-- Extracted data --
::::
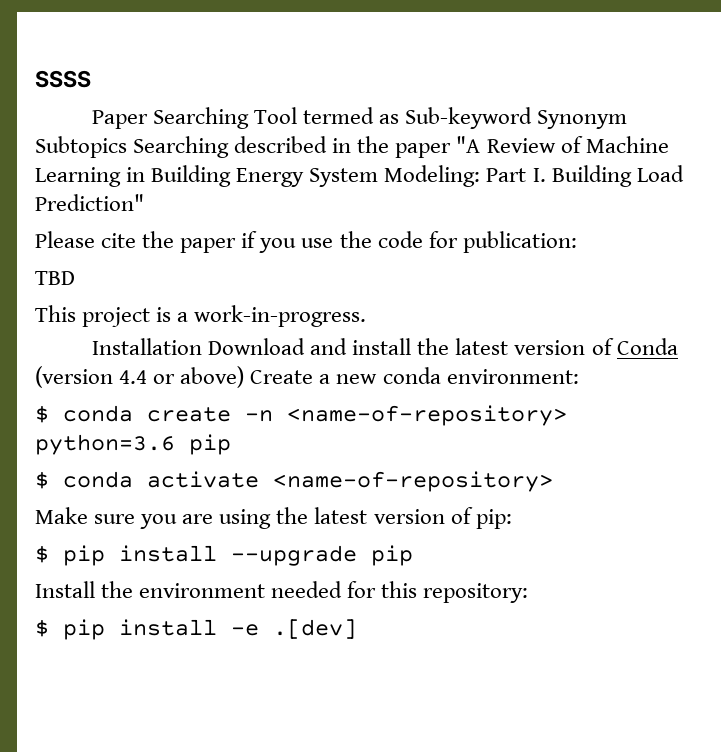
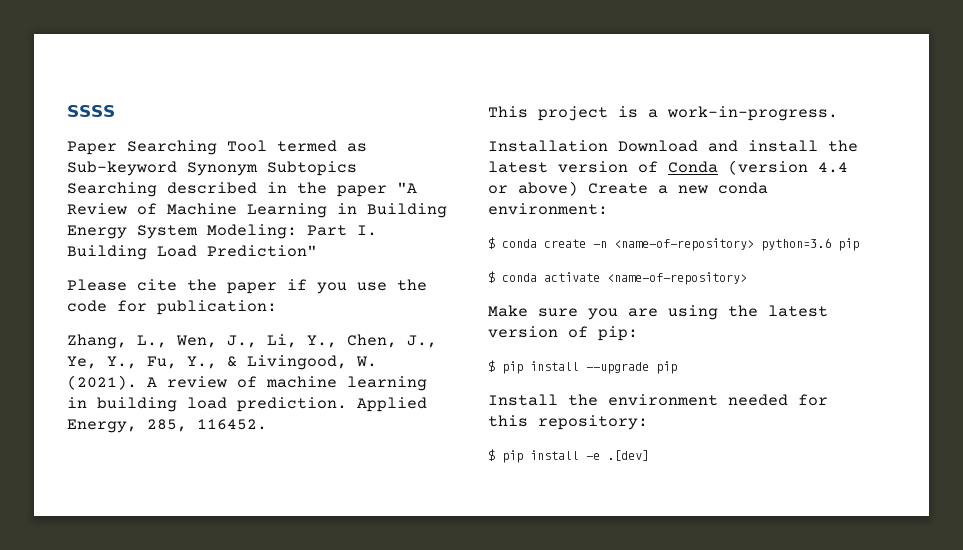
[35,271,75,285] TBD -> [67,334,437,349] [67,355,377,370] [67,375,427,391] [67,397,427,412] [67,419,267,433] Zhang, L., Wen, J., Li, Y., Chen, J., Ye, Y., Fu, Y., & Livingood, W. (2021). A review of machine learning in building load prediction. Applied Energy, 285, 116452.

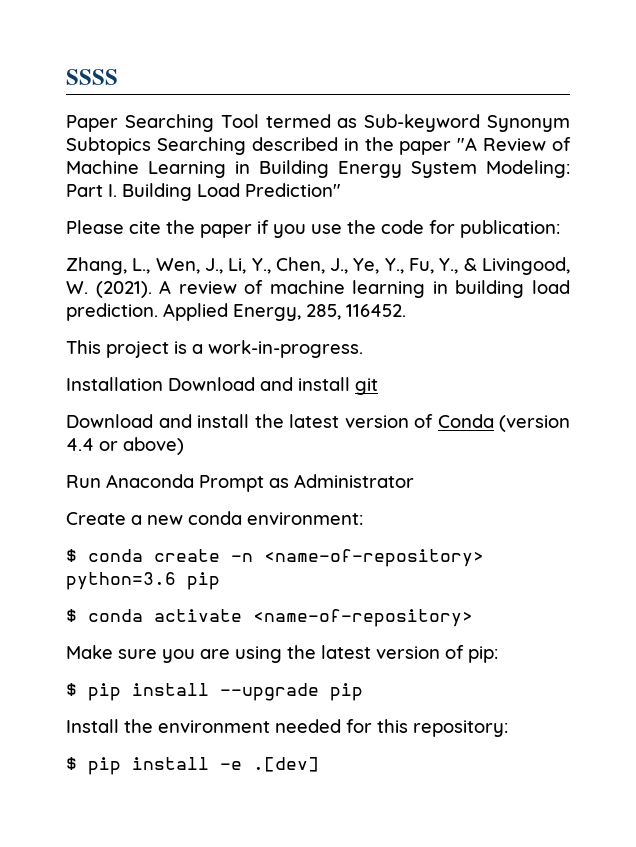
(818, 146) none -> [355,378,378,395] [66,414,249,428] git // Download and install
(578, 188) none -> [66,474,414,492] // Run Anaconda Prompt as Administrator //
::::
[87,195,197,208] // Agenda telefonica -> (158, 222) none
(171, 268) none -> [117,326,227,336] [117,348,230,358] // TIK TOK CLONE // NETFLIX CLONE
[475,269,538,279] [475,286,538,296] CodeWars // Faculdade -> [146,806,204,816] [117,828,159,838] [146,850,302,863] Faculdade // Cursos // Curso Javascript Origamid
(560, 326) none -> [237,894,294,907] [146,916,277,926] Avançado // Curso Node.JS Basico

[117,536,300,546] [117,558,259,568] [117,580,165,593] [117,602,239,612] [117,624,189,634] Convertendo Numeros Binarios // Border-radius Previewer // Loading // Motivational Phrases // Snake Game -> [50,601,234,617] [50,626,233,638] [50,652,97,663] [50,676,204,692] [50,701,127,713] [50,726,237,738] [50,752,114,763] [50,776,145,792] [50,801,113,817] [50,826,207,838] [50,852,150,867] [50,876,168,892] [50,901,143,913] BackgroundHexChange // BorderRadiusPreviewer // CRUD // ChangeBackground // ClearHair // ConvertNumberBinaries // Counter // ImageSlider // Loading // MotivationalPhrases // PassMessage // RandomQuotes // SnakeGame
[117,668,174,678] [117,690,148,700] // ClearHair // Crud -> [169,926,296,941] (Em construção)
::::
Set down, unchanged, only those lines above that fall between the line with "(171, 268) none" and the line with "[117,668,174,678] [117,690,148,700] //", the two end lines included.

(171, 268) none -> [117,326,227,336] [117,348,230,358] // TIK TOK CLONE // NETFLIX CLONE
[475,269,538,279] [475,286,538,296] CodeWars // Faculdade -> [146,806,204,816] [117,828,159,838] [146,850,302,863] Faculdade // Cursos // Curso Javascript Origamid
(560, 326) none -> [237,894,294,907] [146,916,277,926] Avançado // Curso Node.JS Basico

[117,536,300,546] [117,558,259,568] [117,580,165,593] [117,602,239,612] [117,624,189,634] Convertendo Numeros Binarios // Border-radius Previewer // Loading // Motivational Phrases // Snake Game -> [50,601,234,617] [50,626,233,638] [50,652,97,663] [50,676,204,692] [50,701,127,713] [50,726,237,738] [50,752,114,763] [50,776,145,792] [50,801,113,817] [50,826,207,838] [50,852,150,867] [50,876,168,892] [50,901,143,913] BackgroundHexChange // BorderRadiusPreviewer // CRUD // ChangeBackground // ClearHair // ConvertNumberBinaries // Counter // ImageSlider // Loading // MotivationalPhrases // PassMessage // RandomQuotes // SnakeGame
[117,668,174,678] [117,690,148,700] // ClearHair // Crud -> [169,926,296,941] (Em construção)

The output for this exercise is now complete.